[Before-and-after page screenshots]
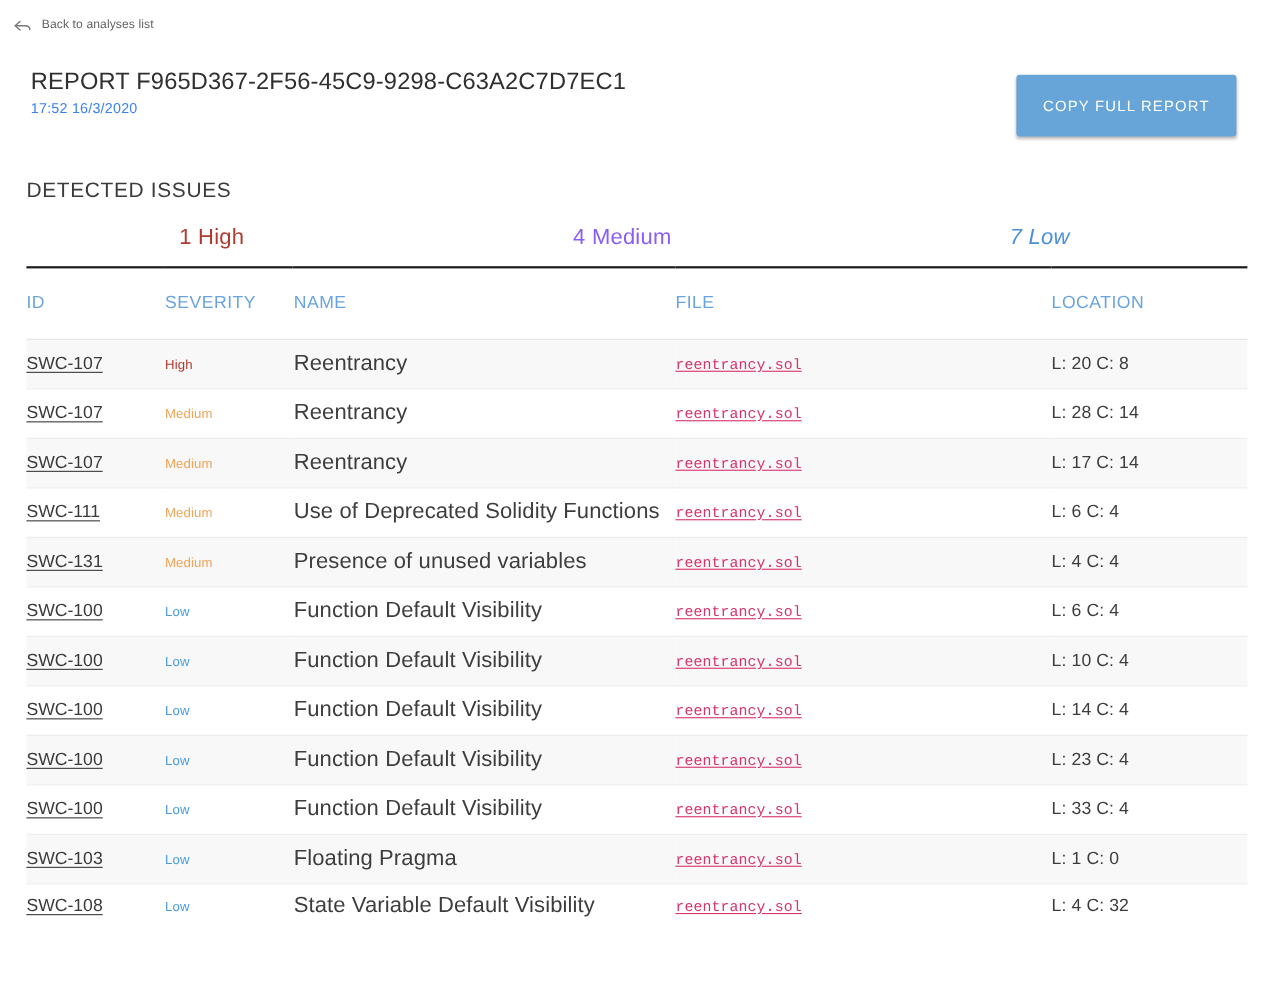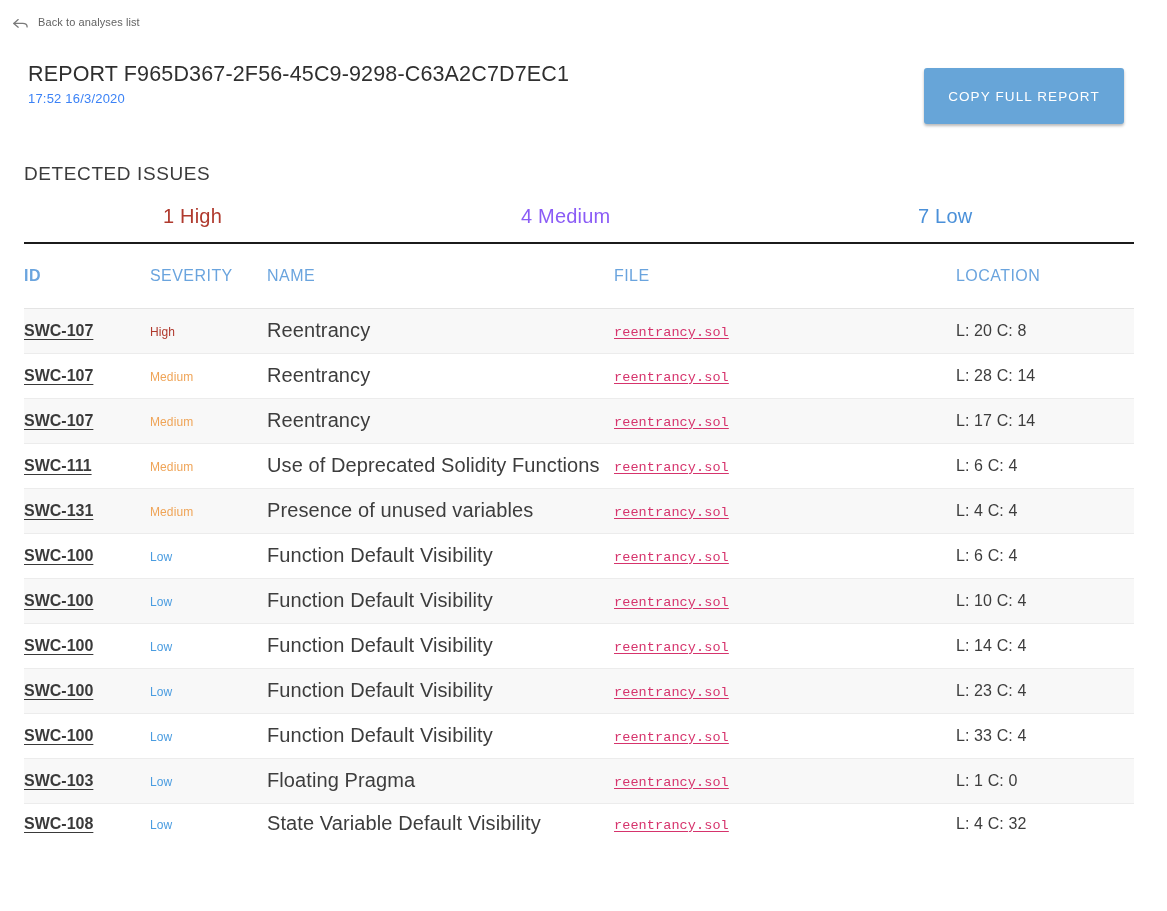"7 Low" .sum-low { font-style: none -> italic }
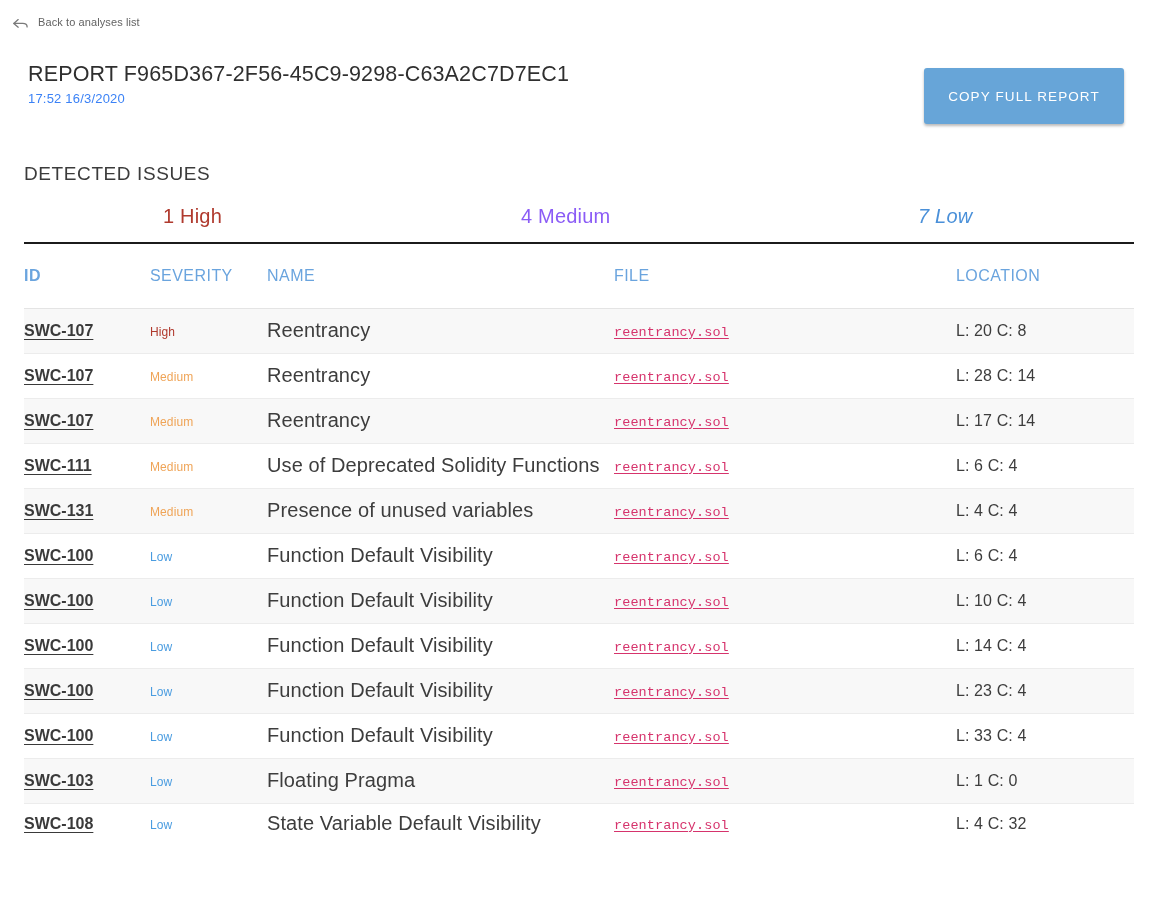"ID" th.h-id, td.t-id { font-weight: bold -> none }
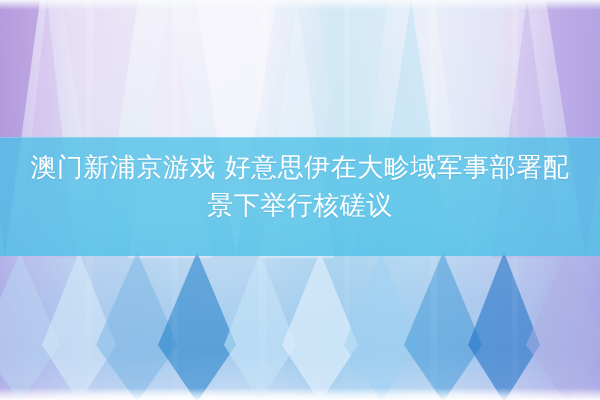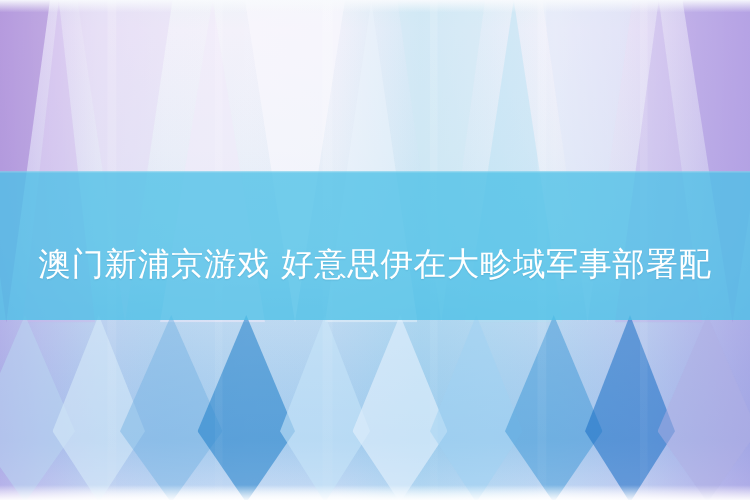"澳门新浦京游戏 好意思伊在大畛域军事部署配" #headline { top: 152px -> 126px }
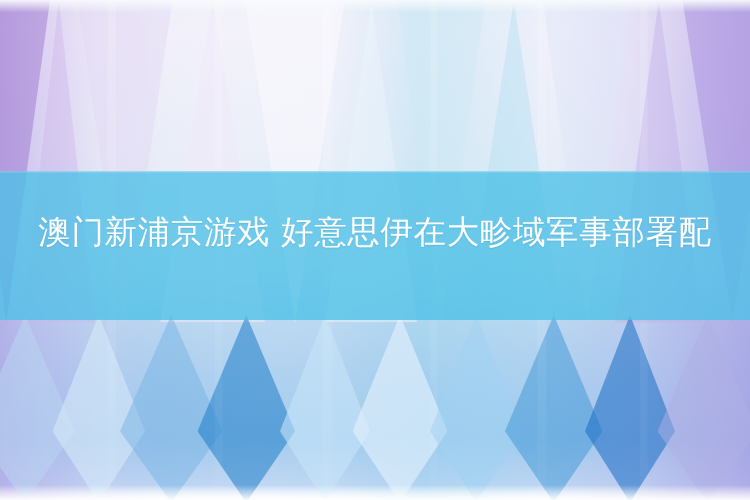"景下举行核磋议" span.line { html: none -> <span>景下举行核磋议</span> }
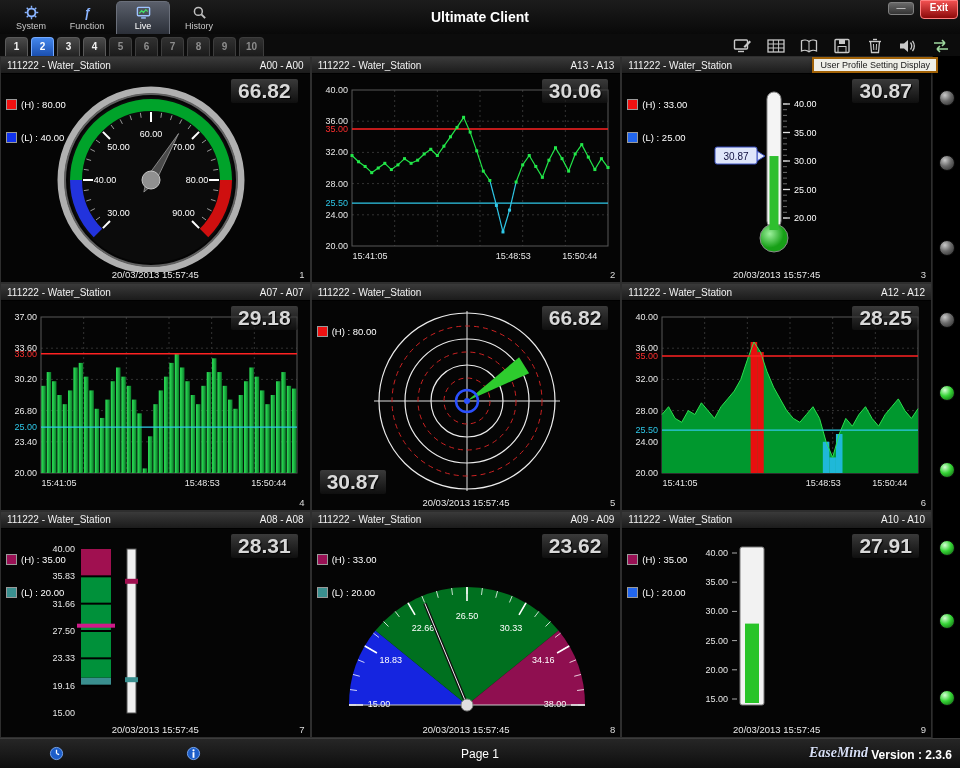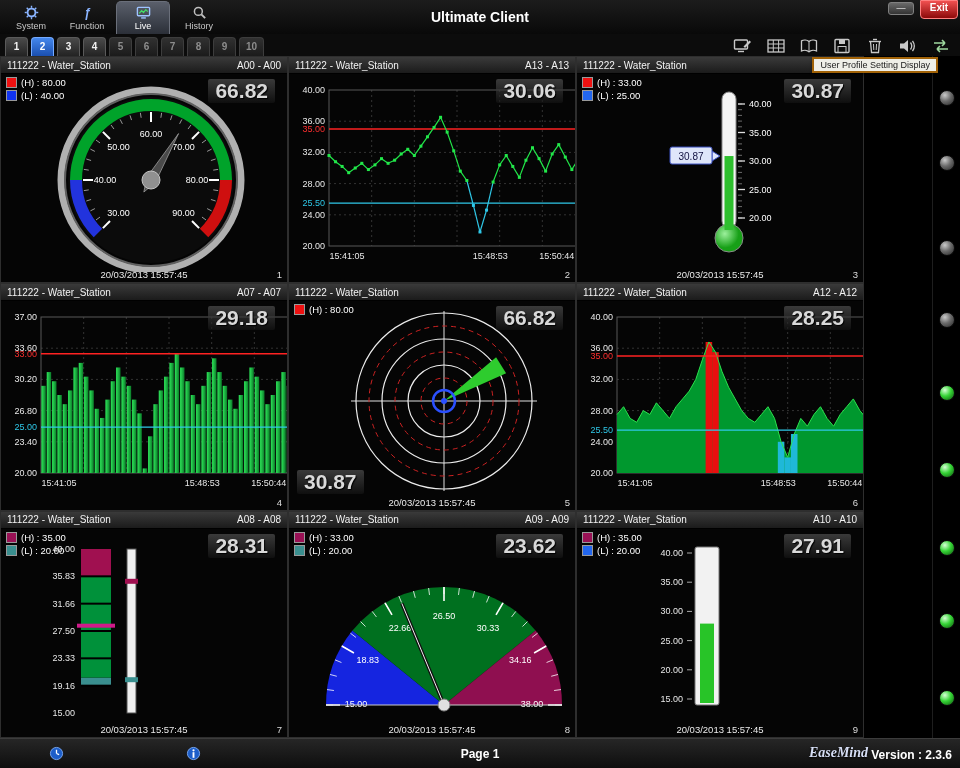"111222 - Water_Station" .grid { width: 864px -> 932px }
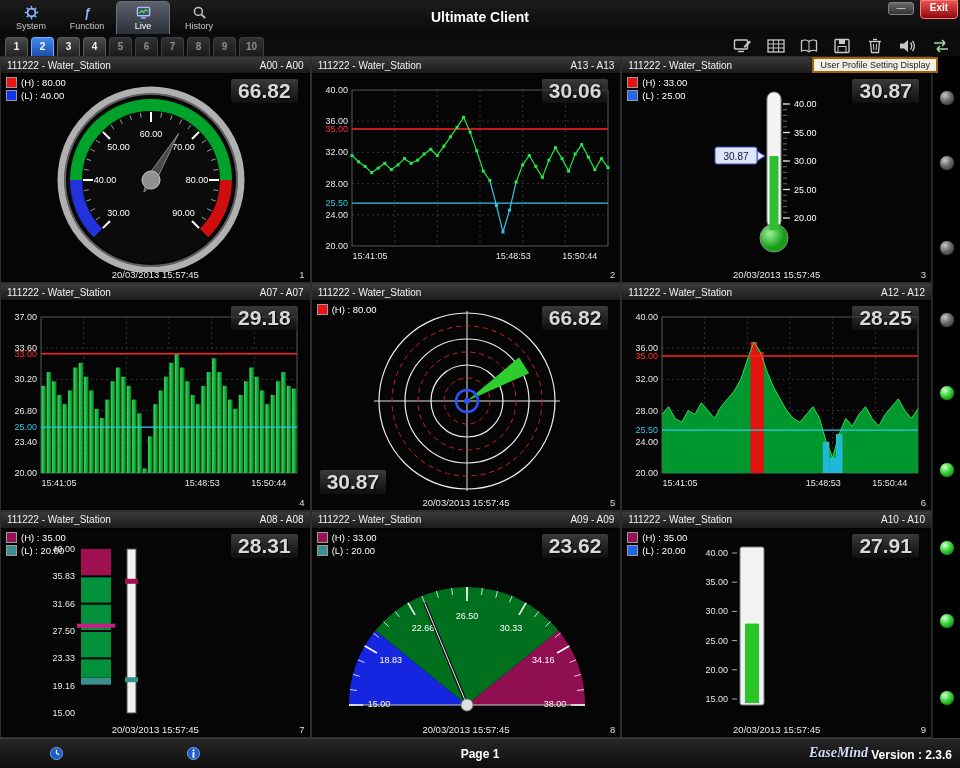"(H) : 80.00" .lrow { margin-top: none -> 22px }
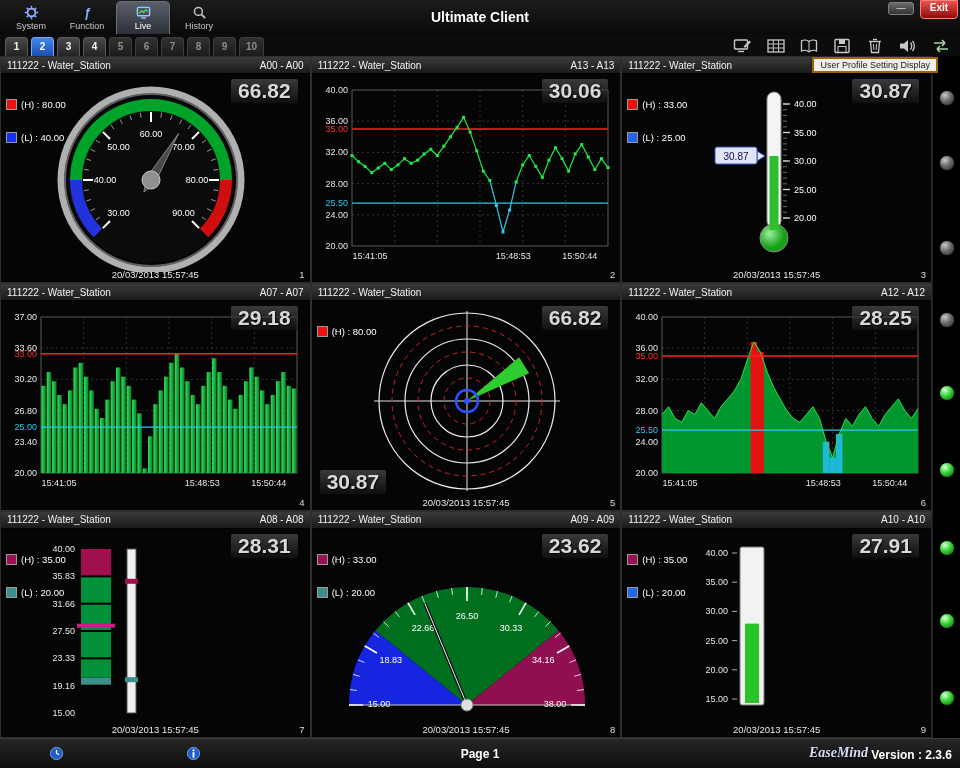"Page 1" .sb-page { font-weight: bold -> normal }
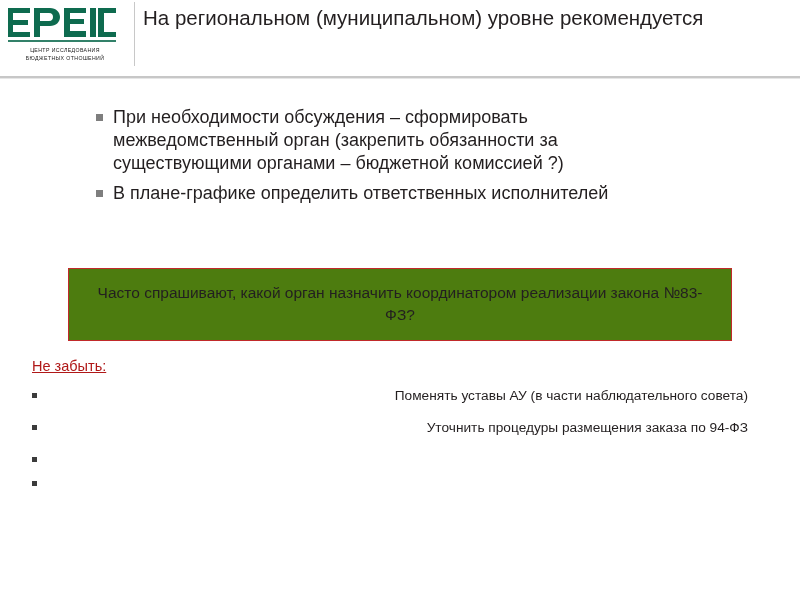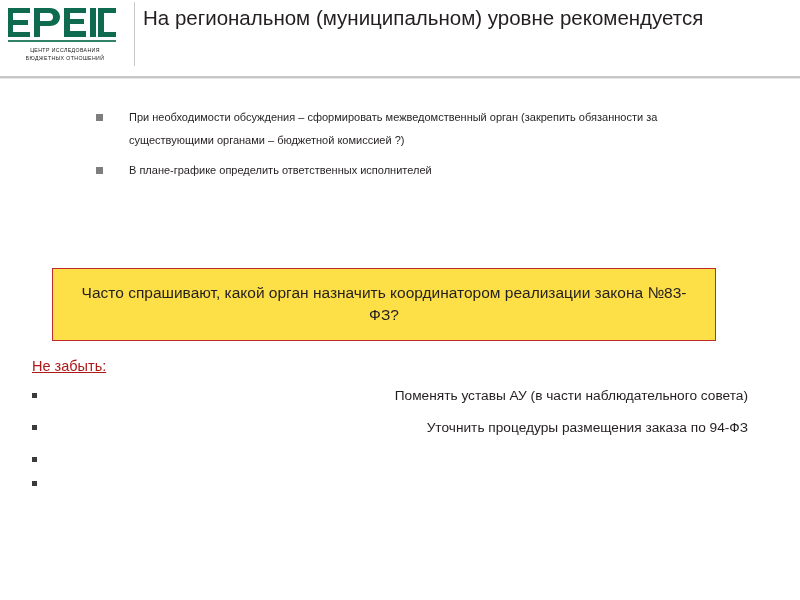"При необходимости обсуждения –" .bullet-text { font-size: 11px -> 18px; margin-left: 16px -> none }
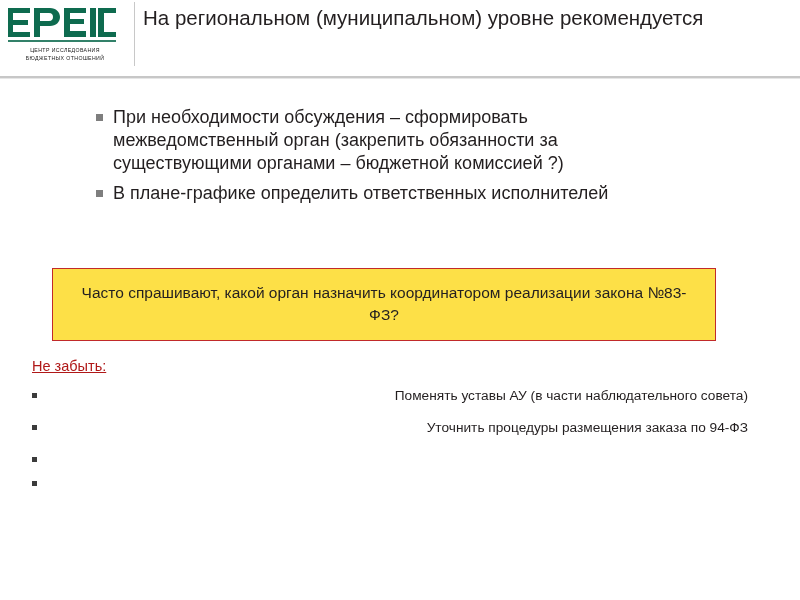"Часто спрашивают, какой орган назначить" .callout { background: #fde047 -> #4d7c0f; left: 52px -> 68px }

- TASK DIRECTIONS:
Set down exactly the lines of the entries above from the one holding "width: 864px ->" through the last one, including both, with the pictures left out.

- OUTPUT FOR THIS TASK:
"111222 - Water_Station" .grid { width: 864px -> 932px }
"(H) : 80.00" .lrow { margin-top: none -> 22px }
"Page 1" .sb-page { font-weight: bold -> normal }
"При необходимости обсуждения –" .bullet-text { font-size: 11px -> 18px; margin-left: 16px -> none }
"Часто спрашивают, какой орган назначить" .callout { background: #fde047 -> #4d7c0f; left: 52px -> 68px }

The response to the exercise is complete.